Afirma que o Ceará é um dos Estados mais avançados no que diz respeito à construção de cisternas de placa. Até agora foram construídos 18 mil no Estado, através da parceria entre o Ministério do Desenvolvimento Social (MDS) e Asa. A parceria com o governo do Ceará e a Asa possibilitou a construção de 24 mil cisternas, até agora, sendo projetada a construção, até 2011, de 100 mil cisternas.
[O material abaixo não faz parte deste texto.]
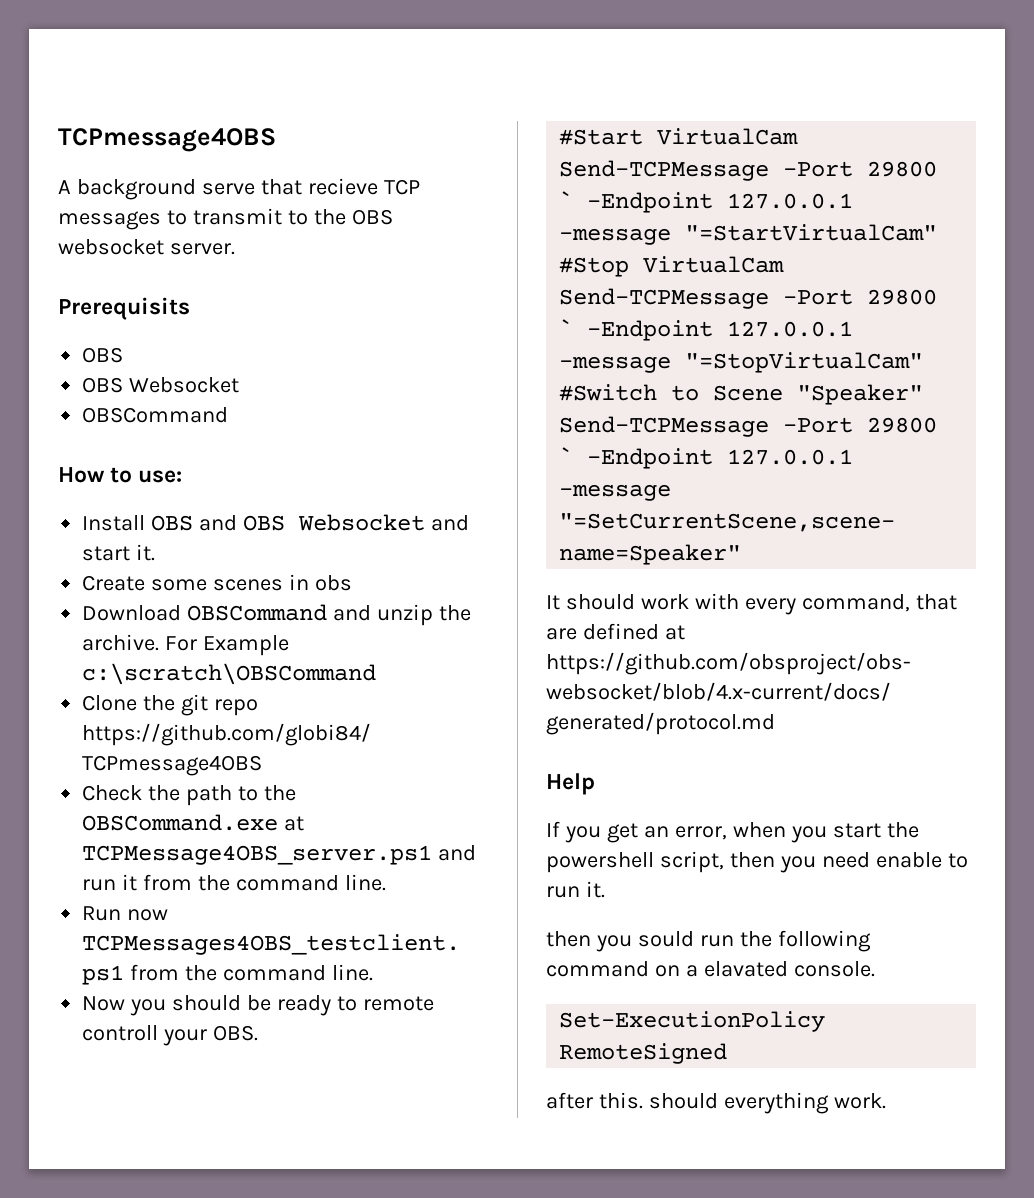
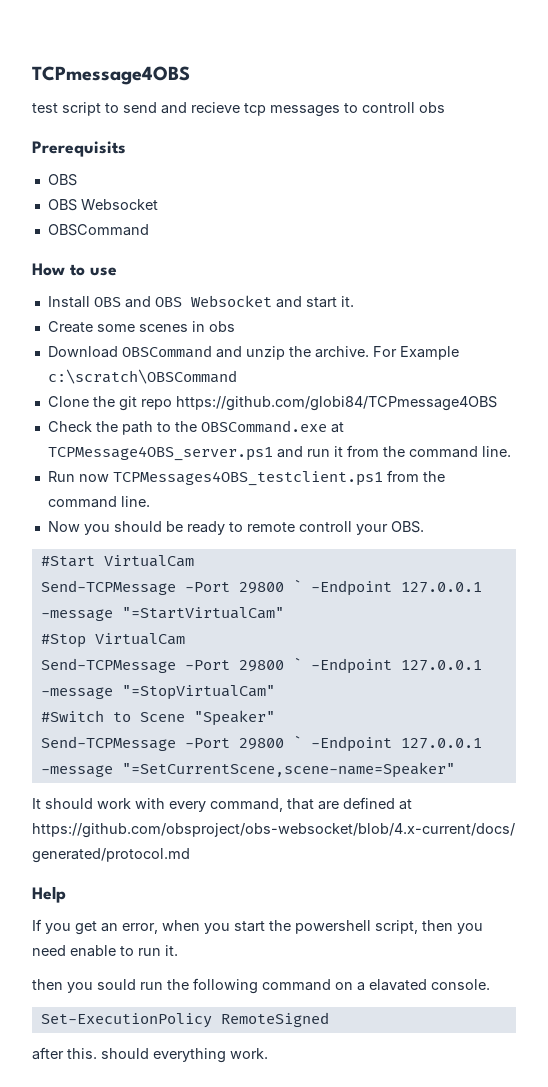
[58,178,420,200] [58,208,393,230] [58,239,235,255] A background serve that recieve TCP messages to transmit to the OBS websocket server. -> [32,102,445,117] test script to send and recieve tcp messages to controll obs
[138,470,183,483] use: -> [90,267,117,276] use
O MDS, em parceira com as prefeituras e a Asa Brasil, já conseguiu construir 500 mil cisternas.

Política pública - Uma prova de que as tecnologias sociais podem virar políticas públicas é o Programa 1 Milhão de Cisternas (P1MC), incorporado pelo MDS, como ação do governo federal.

É importante lembrar que a iniciativa do programa partiu da sociedade civil, executada pela Asa Brasil. "É uma política de governo, ainda não é uma política pública", ressalva Cristina Nascimento, destacando a capilaridade da ação. Como prova da aceitação dessa política, desde o ano passado, o governo federal abriu edital incorporando o Programa Uma Terra Duas Águas (P1+2), que complementa o P1MC e possibilita a inclusão de ações produtivas, a exemplo dos quintais produtivos. Uma água é para o consumo, e a segunda, para a produção, na cisterna calçadão, com capacidade de armazenar 52 mil litros de água.

Além das cisternas de placa para consumo humano, existem as cisternas de enxurradas, tanques de pedras e barragens subterrâneas, que estão sendo desenvolvidas por outras entidades. As cisternas de calçadão, que garantem o abastecimento animal por um ano e meio, já somam mais de mil, em toda a região do semiárido. "Não faz sentido importar tecnologias", observa, destacando a importância de passar o conhecimento para outras pessoas, uma vez que elas são desenvolvidas em todos os Estados nordestinos.

Os quintais produtivos possibilitam a diversificação das árvores frutíferas e plantas medicinais, ficando assegurada mais do que alimentação, mas a garantia do ecossistema para futuras gerações.

Tecnologias sociais

Conheça algumas

Cisternas de placa - construções usadas para o armazenamento de água para o consumo humano e animal

Cisterna de calçadão - alternativa simples e barata, com a finalidade de captar água da chuva para garantir a segurança alimentar no Semiárido

Consórcio ecológico - prática que tem como principal objetivo o combate a monocultura, investe na diversidade de plantios de forma consorciada. Exemplo: milho/feijão, gergelim/algodão

Mandala - proposta inovadora de desenvolvimento com ênfase na comunidade, utiliza metodologia de cultivo agrícola em forma circular, tendo no centro o reservatório de água

Quintais ecológicos - consistem no aproveitamento de pequenos espaços que são utilizados para o cultivo de árvores frutíferas, agricultura de subsistência, hortas, plantas medicinais e para a criação de pequenos animais.